In April of last year, then Las Vegas Review-Journal reporter Bethany Barnes dropped a bombshell on the higher education community.
She revealed a series of emails that showed officials of the Nevada System of Higher Education, “actively worked to undermine the Legislature’s effort to overhaul college and university funding models … going so far as to present a false document to lawmakers and joking about it afterward."
This led the board to ask for the resignation of Chancellor Dan Klaich. Though the board, in its public meeting on the subject, seemed to do so reluctantly.
It also led lawmakers to vow to change the governance structure of NSHE, so that the legislators could oversee it. Earlier this month, the Legislature began its first steps to keeping that promise.
Assemblyman Elliot Anderson (D) - Dist. 15 is one of the lawmakers behind a bill that would bring NSHE under the power of the Nevada Legislature by taking the agency's provisions out of the Nevada Constitution.
As Anderson sees it, NSHE is a board without any oversight. His experience is that when the Legislature tries to make law on anything to do with higher ed, NSHE's staff and regents claim constitutional protection.
This hinders lawmakers from overseeing college and university budgets, and taking up issues such as separating community colleges from the overall university system.
In fact, Anderson said, lawmakers have been threatened with lawsuits if they try to oversee NSHE.
“The Supreme Court has opined that we can do things to all of state government but we can’t do anything that just directly affects the regents, or even begins to intrude on their authority to manage the university,” Anderson said.
NSHE Regents are resisting the change. Vice-chair Allison Stevens testified before the Assembly Legislative Operations committee last week. Her worry is that higher education might become a political football like it did when Wisconsin Governor Scott Walker imposed changes in that state.
"In 2014, we had a red wave. In 2016, we had a blue wave. And one of the things we need to really make sure is that higher education is not subject to political change," Stevens told the committee.

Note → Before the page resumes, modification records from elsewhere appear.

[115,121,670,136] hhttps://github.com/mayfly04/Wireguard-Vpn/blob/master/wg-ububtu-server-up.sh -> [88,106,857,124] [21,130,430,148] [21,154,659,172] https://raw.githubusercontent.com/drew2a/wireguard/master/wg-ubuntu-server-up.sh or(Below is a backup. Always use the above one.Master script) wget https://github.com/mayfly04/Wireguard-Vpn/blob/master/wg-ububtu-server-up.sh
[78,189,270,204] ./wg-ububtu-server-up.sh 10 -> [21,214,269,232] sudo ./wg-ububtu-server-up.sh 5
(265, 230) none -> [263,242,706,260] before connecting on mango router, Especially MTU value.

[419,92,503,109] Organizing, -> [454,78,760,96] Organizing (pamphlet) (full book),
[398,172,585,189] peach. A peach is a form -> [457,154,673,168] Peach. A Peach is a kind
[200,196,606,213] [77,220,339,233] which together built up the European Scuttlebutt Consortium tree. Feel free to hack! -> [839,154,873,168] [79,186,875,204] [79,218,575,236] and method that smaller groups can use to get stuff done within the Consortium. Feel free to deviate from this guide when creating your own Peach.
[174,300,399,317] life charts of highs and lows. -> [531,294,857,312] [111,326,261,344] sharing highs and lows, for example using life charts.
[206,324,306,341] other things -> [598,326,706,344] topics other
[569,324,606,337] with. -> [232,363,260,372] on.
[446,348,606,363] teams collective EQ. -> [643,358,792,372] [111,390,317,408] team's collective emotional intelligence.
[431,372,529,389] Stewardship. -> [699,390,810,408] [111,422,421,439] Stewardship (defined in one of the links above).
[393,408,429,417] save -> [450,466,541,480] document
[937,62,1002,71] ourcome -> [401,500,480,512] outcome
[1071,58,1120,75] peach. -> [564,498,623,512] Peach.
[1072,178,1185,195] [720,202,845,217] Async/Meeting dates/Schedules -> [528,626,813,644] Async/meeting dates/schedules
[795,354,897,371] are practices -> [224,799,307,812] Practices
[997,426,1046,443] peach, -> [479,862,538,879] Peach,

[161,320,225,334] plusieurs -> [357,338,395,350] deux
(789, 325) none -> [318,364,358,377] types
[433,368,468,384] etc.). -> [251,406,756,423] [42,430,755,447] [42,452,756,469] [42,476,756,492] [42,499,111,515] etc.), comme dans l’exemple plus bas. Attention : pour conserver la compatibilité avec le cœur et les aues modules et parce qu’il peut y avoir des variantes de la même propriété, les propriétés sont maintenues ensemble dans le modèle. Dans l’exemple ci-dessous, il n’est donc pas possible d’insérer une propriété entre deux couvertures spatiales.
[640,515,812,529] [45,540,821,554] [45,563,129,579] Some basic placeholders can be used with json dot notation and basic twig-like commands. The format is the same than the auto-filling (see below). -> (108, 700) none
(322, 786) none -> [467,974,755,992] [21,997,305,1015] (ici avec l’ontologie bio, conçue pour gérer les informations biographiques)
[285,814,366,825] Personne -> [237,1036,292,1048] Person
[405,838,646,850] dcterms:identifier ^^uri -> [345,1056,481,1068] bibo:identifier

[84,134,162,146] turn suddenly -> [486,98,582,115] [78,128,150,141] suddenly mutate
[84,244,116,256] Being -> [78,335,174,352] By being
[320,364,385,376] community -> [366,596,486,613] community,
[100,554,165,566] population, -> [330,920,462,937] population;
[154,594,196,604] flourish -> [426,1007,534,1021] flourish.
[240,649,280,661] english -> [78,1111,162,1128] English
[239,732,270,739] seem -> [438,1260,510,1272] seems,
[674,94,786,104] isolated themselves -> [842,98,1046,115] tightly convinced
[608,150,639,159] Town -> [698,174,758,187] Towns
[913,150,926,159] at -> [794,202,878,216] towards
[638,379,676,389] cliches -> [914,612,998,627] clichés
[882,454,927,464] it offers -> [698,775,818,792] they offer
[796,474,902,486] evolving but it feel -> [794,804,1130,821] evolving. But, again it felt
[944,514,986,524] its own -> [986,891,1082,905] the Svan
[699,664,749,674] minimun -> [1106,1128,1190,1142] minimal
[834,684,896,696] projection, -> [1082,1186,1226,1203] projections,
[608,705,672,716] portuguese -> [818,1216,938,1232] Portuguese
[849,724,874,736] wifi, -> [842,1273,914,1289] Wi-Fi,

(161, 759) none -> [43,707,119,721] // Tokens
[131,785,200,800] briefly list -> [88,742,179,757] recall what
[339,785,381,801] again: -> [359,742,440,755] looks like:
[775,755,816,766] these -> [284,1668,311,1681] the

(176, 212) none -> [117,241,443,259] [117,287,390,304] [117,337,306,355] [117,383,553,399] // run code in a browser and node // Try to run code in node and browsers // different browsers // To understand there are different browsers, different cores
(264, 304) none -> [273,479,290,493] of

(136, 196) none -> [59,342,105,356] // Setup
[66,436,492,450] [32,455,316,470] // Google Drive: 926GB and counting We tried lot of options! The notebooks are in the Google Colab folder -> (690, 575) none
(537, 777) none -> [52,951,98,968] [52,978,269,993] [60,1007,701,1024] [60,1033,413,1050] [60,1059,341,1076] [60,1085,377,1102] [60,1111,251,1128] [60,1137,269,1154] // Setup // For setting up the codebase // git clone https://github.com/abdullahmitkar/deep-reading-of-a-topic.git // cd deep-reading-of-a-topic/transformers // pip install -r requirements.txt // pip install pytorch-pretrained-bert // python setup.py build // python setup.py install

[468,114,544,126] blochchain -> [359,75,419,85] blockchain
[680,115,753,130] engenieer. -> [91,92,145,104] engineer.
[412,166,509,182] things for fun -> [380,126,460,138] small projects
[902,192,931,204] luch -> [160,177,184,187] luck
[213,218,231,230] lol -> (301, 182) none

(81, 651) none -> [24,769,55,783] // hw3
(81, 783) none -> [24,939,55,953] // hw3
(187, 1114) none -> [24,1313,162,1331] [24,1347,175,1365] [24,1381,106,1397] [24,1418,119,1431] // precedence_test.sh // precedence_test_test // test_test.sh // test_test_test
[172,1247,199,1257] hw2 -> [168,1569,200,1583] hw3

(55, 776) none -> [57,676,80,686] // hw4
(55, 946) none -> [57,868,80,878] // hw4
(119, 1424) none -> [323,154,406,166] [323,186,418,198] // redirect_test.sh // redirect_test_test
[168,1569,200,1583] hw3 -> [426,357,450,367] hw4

This elicited a sharp response from Leg Ops chairwoman Olivia Diaz:
"I take offense to you saying that this is a very political atmosphere and that we can't do our jobs responsibly and shape good policy because we are of different parties. I just have to say that that is not very respectful."
Anderson told KNPR's State of Nevada that he understands that people in higher education are concerned that legislative oversight could mean interference in academics in Nevada universities and colleges.
Anderson said it is the governance portion of NSHE that he is concerned about. Any changes to policy about how universities and colleges are run currently hit a break wall because of the state's unique system. Anderson just wants to put a whole in that wall to shake up the agency's culture.
“I think it’s a huge step to changing the fourth-branch culture that will make the board of regents hopefully feel more like partners with the Legislature rather than adversaries,” he said.
Because the bill changes the state constitution, it must be passed by the Legislature twice and then go to the voters.
The Board of Regents is not the only statewide entity Anderson wants to change. He also wants to eliminate the treasurer and comptroller offices from the list of elected offices, and make them appointed by the governor.
"We need to ensure we're getting well-qualified financial managers who aren't focused on politics and running for governor, as Treasurer Schwartz as indicated that he's going to do.
Treasure Dan Schwartz, in a separate KNPR interview, said that was laughable.
"He wants to modernize the office. He wants to modernize the election process," Schwartz said, "So let me get this straight. You're modernizing the office by taking away probably one of the most important functions of government and appointing it."
Anderson said the state treasurer and the controller need to focusing on managing the state's finances rather than their campaigns.